(Beginning of Material for this exercise)

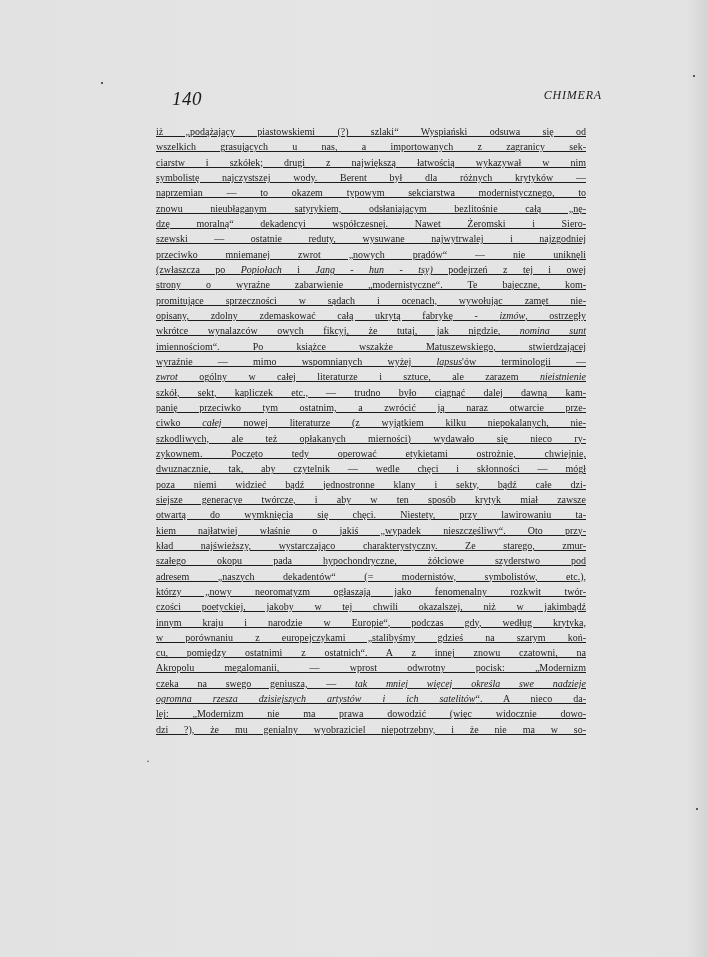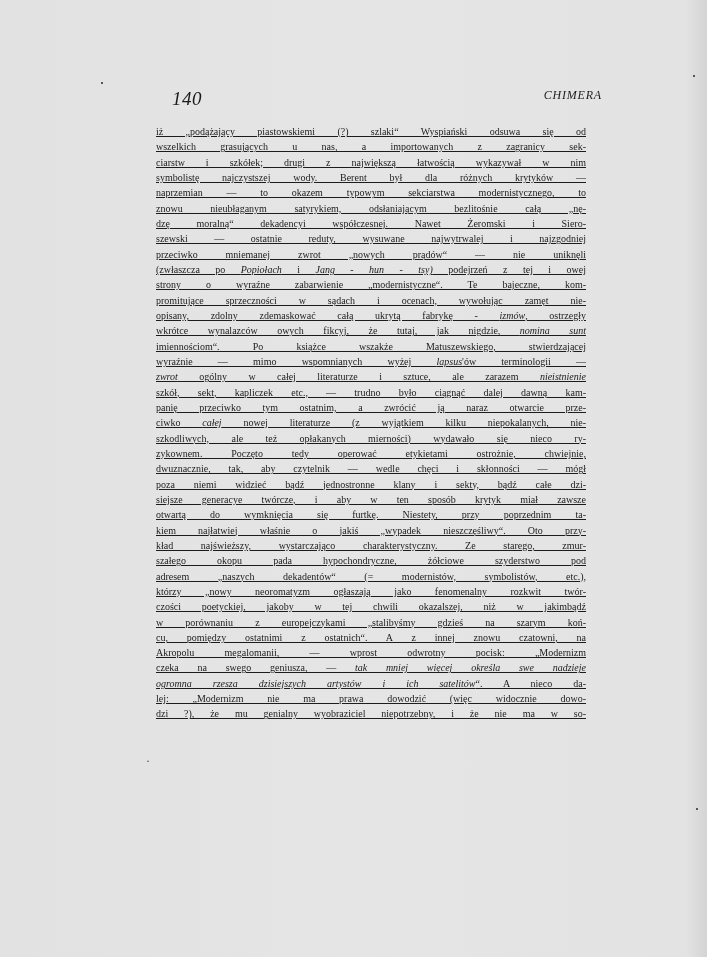--- a/index.html
+++ b/index.html
@@ -111,27 +111,28 @@
       <span class="line"><span>wyraźnie — mimo wspomnianych wyżej </span><i>lapsus</i><span>'ów terminologii —</span></span>
       <span class="line"><i>zwrot</i><span> ogólny w całej literaturze i sztuce, ale zarazem </span><i>nieistnienie</i></span>
       <span class="line"><span>szkół, sekt, kapliczek etc., — trudno było ciągnąć dalej dawną kam-</span></span>
       <span class="line"><span>panię przeciwko tym ostatnim, a zwrócić ją naraz otwarcie prze-</span></span>
       <span class="line"><span>ciwko </span><i>całej</i><span> nowej literaturze (z wyjątkiem kilku niepokalanych, nie-</span></span>
       <span class="line"><span>szkodliwych, ale też opłakanych mierności) wydawało się nieco ry-</span></span>
       <span class="line"><span>zykownem. Poczęto tedy operować etykietami ostrożnie, chwiejnie,</span></span>
       <span class="line"><span>dwuznacznie, tak, aby czytelnik — wedle chęci i skłonności — mógł</span></span>
       <span class="line"><span>poza niemi widzieć bądź jednostronne klany i sekty, bądź całe dzi-</span></span>
       <span class="line"><span>siejsze generacye twórcze, i aby w ten sposób krytyk miał zawsze</span></span>
-      <span class="line"><span>otwartą do wymknięcia się furtkę. Niestety, przy poprzednim ta-</span></span>
+      <span class="line"><span>otwartą do wymknięcia się chęci. Niestety, przy lawirowaniu ta-</span></span>
       <span class="line"><span>kiem najłatwiej właśnie o jakiś „wypadek nieszczęśliwy“. Oto przy-</span></span>
       <span class="line"><span>kład najświeższy, wystarczająco charakterystyczny. Ze starego, zmur-</span></span>
       <span class="line"><span>szałego okopu pada hypochondryczne, żółciowe szyderstwo pod</span></span>
       <span class="line"><span>adresem „naszych dekadentów“ (= modernistów, symbolistów, etc.),</span></span>
       <span class="line"><span>którzy „nowy neoromatyzm ogłaszają jako fenomenalny rozkwit twór-</span></span>
       <span class="line"><span>czości poetyckiej, jakoby w tej chwili okazalszej, niż w jakimbądź</span></span>
+      <span class="line"><span>innym kraju i narodzie w Europie“, podczas gdy, według krytyka,</span></span>
       <span class="line"><span>w porównaniu z europejczykami „stalibyśmy gdzieś na szarym koń-</span></span>
       <span class="line"><span>cu, pomiędzy ostatnimi z ostatnich“. A z innej znowu czatowni, na</span></span>
       <span class="line"><span>Akropolu megalomanii, — wprost odwrotny pocisk: „Modernizm</span></span>
       <span class="line"><span>czeka na swego geniusza, — </span><i>tak mniej więcej określa swe nadzieje</i></span>
       <span class="line"><i>ogromna rzesza dzisiejszych artystów i ich satelitów</i><span>“. A nieco da-</span></span>
       <span class="line"><span>lej: „Modernizm nie ma prawa dowodzić (więc widocznie dowo-</span></span>
       <span class="line last"><span>dzi ?), że mu genialny wyobraziciel niepotrzebny, i że nie ma w so-</span></span>
     </div>
 
   <span class="margin-dot">·</span>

(End of Material for this exercise)

-- Exercise instructions --
Beginning at the line that contains "ma w so-</span></span>", transcribe every line through the end of the material exactly, leaving out all earlier lines.

-- Response box --
       <span class="line last"><span>dzi ?), że mu genialny wyobraziciel niepotrzebny, i że nie ma w so-</span></span>
     </div>
 
   <span class="margin-dot">·</span>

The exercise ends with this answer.